WHAT IS BEING ASKED: Output the records again verbatim.
------ EXERCISE DATA
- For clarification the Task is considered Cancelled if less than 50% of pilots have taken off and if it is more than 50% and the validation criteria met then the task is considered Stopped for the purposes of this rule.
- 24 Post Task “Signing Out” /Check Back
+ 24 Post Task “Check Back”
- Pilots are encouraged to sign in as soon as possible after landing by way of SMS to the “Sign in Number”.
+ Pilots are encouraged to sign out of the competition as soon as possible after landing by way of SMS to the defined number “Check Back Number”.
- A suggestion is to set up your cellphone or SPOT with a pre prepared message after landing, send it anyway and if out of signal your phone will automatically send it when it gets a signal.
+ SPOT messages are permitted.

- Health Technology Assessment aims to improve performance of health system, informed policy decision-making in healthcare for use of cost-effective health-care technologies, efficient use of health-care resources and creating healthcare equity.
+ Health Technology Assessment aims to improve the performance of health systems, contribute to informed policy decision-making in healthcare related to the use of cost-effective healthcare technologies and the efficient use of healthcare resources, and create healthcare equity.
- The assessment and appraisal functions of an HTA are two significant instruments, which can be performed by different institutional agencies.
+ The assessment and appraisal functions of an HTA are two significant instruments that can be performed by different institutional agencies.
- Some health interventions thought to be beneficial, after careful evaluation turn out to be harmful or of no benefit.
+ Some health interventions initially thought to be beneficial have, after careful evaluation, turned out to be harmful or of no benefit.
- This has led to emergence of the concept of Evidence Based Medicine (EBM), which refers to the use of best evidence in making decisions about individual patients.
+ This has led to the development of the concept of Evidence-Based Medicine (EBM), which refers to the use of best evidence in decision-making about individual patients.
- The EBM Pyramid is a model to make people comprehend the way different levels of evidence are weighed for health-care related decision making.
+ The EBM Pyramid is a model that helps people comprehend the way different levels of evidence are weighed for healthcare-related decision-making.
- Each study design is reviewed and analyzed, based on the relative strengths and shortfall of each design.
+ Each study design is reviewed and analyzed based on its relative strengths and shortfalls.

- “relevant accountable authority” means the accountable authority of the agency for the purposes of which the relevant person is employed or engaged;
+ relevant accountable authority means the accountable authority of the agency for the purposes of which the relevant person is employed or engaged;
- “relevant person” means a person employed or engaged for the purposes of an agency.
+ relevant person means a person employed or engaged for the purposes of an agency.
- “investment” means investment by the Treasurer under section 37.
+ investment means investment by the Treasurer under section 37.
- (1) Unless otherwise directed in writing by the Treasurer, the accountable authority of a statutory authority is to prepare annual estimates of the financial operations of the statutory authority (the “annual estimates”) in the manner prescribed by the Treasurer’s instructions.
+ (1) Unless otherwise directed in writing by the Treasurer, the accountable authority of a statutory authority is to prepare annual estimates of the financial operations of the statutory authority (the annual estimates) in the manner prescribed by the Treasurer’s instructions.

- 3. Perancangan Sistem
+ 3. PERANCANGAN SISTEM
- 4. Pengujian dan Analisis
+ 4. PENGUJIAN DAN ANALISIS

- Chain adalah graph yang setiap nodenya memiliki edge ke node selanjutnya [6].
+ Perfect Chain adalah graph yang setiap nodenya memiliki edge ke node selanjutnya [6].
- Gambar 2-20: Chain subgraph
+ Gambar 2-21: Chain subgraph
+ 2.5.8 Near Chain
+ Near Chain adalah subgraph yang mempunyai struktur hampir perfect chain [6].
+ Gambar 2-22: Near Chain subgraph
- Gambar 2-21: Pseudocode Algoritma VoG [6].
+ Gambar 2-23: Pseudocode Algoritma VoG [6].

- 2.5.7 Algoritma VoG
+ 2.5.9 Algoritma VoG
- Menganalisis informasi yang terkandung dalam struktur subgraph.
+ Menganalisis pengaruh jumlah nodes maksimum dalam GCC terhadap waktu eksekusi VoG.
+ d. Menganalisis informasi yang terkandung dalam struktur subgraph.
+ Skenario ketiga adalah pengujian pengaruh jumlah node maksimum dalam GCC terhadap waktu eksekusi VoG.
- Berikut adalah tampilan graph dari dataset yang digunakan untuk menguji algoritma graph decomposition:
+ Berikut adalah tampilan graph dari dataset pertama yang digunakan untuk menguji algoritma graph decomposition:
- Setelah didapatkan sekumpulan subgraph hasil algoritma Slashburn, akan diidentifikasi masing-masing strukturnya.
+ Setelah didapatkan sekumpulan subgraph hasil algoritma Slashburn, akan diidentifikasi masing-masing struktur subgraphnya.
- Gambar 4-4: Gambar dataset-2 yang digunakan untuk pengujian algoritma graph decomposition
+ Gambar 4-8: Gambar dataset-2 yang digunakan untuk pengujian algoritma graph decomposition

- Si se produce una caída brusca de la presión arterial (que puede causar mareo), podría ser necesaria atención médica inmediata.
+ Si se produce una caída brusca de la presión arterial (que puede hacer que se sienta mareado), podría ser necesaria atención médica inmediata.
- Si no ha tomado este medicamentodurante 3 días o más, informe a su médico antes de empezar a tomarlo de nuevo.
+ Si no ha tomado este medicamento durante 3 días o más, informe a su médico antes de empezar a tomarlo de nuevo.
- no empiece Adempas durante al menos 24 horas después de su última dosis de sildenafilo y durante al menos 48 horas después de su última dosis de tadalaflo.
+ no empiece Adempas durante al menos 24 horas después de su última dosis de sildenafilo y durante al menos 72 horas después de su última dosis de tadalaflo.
------------
ANSWER TO THE EXERCISE:
- For clarification the Task is considered Cancelled if less than 50% of pilots have taken off and if it is more than 50% and the validation criteria met then the task is considered Stopped for the purposes of this rule.
- 24 Post Task “Signing Out” /Check Back
+ 24 Post Task “Check Back”
- Pilots are encouraged to sign in as soon as possible after landing by way of SMS to the “Sign in Number”.
+ Pilots are encouraged to sign out of the competition as soon as possible after landing by way of SMS to the defined number “Check Back Number”.
- A suggestion is to set up your cellphone or SPOT with a pre prepared message after landing, send it anyway and if out of signal your phone will automatically send it when it gets a signal.
+ SPOT messages are permitted.

- Health Technology Assessment aims to improve performance of health system, informed policy decision-making in healthcare for use of cost-effective health-care technologies, efficient use of health-care resources and creating healthcare equity.
+ Health Technology Assessment aims to improve the performance of health systems, contribute to informed policy decision-making in healthcare related to the use of cost-effective healthcare technologies and the efficient use of healthcare resources, and create healthcare equity.
- The assessment and appraisal functions of an HTA are two significant instruments, which can be performed by different institutional agencies.
+ The assessment and appraisal functions of an HTA are two significant instruments that can be performed by different institutional agencies.
- Some health interventions thought to be beneficial, after careful evaluation turn out to be harmful or of no benefit.
+ Some health interventions initially thought to be beneficial have, after careful evaluation, turned out to be harmful or of no benefit.
- This has led to emergence of the concept of Evidence Based Medicine (EBM), which refers to the use of best evidence in making decisions about individual patients.
+ This has led to the development of the concept of Evidence-Based Medicine (EBM), which refers to the use of best evidence in decision-making about individual patients.
- The EBM Pyramid is a model to make people comprehend the way different levels of evidence are weighed for health-care related decision making.
+ The EBM Pyramid is a model that helps people comprehend the way different levels of evidence are weighed for healthcare-related decision-making.
- Each study design is reviewed and analyzed, based on the relative strengths and shortfall of each design.
+ Each study design is reviewed and analyzed based on its relative strengths and shortfalls.

- “relevant accountable authority” means the accountable authority of the agency for the purposes of which the relevant person is employed or engaged;
+ relevant accountable authority means the accountable authority of the agency for the purposes of which the relevant person is employed or engaged;
- “relevant person” means a person employed or engaged for the purposes of an agency.
+ relevant person means a person employed or engaged for the purposes of an agency.
- “investment” means investment by the Treasurer under section 37.
+ investment means investment by the Treasurer under section 37.
- (1) Unless otherwise directed in writing by the Treasurer, the accountable authority of a statutory authority is to prepare annual estimates of the financial operations of the statutory authority (the “annual estimates”) in the manner prescribed by the Treasurer’s instructions.
+ (1) Unless otherwise directed in writing by the Treasurer, the accountable authority of a statutory authority is to prepare annual estimates of the financial operations of the statutory authority (the annual estimates) in the manner prescribed by the Treasurer’s instructions.

- 3. Perancangan Sistem
+ 3. PERANCANGAN SISTEM
- 4. Pengujian dan Analisis
+ 4. PENGUJIAN DAN ANALISIS

- Chain adalah graph yang setiap nodenya memiliki edge ke node selanjutnya [6].
+ Perfect Chain adalah graph yang setiap nodenya memiliki edge ke node selanjutnya [6].
- Gambar 2-20: Chain subgraph
+ Gambar 2-21: Chain subgraph
+ 2.5.8 Near Chain
+ Near Chain adalah subgraph yang mempunyai struktur hampir perfect chain [6].
+ Gambar 2-22: Near Chain subgraph
- Gambar 2-21: Pseudocode Algoritma VoG [6].
+ Gambar 2-23: Pseudocode Algoritma VoG [6].

- 2.5.7 Algoritma VoG
+ 2.5.9 Algoritma VoG
- Menganalisis informasi yang terkandung dalam struktur subgraph.
+ Menganalisis pengaruh jumlah nodes maksimum dalam GCC terhadap waktu eksekusi VoG.
+ d. Menganalisis informasi yang terkandung dalam struktur subgraph.
+ Skenario ketiga adalah pengujian pengaruh jumlah node maksimum dalam GCC terhadap waktu eksekusi VoG.
- Berikut adalah tampilan graph dari dataset yang digunakan untuk menguji algoritma graph decomposition:
+ Berikut adalah tampilan graph dari dataset pertama yang digunakan untuk menguji algoritma graph decomposition:
- Setelah didapatkan sekumpulan subgraph hasil algoritma Slashburn, akan diidentifikasi masing-masing strukturnya.
+ Setelah didapatkan sekumpulan subgraph hasil algoritma Slashburn, akan diidentifikasi masing-masing struktur subgraphnya.
- Gambar 4-4: Gambar dataset-2 yang digunakan untuk pengujian algoritma graph decomposition
+ Gambar 4-8: Gambar dataset-2 yang digunakan untuk pengujian algoritma graph decomposition

- Si se produce una caída brusca de la presión arterial (que puede causar mareo), podría ser necesaria atención médica inmediata.
+ Si se produce una caída brusca de la presión arterial (que puede hacer que se sienta mareado), podría ser necesaria atención médica inmediata.
- Si no ha tomado este medicamentodurante 3 días o más, informe a su médico antes de empezar a tomarlo de nuevo.
+ Si no ha tomado este medicamento durante 3 días o más, informe a su médico antes de empezar a tomarlo de nuevo.
- no empiece Adempas durante al menos 24 horas después de su última dosis de sildenafilo y durante al menos 48 horas después de su última dosis de tadalaflo.
+ no empiece Adempas durante al menos 24 horas después de su última dosis de sildenafilo y durante al menos 72 horas después de su última dosis de tadalaflo.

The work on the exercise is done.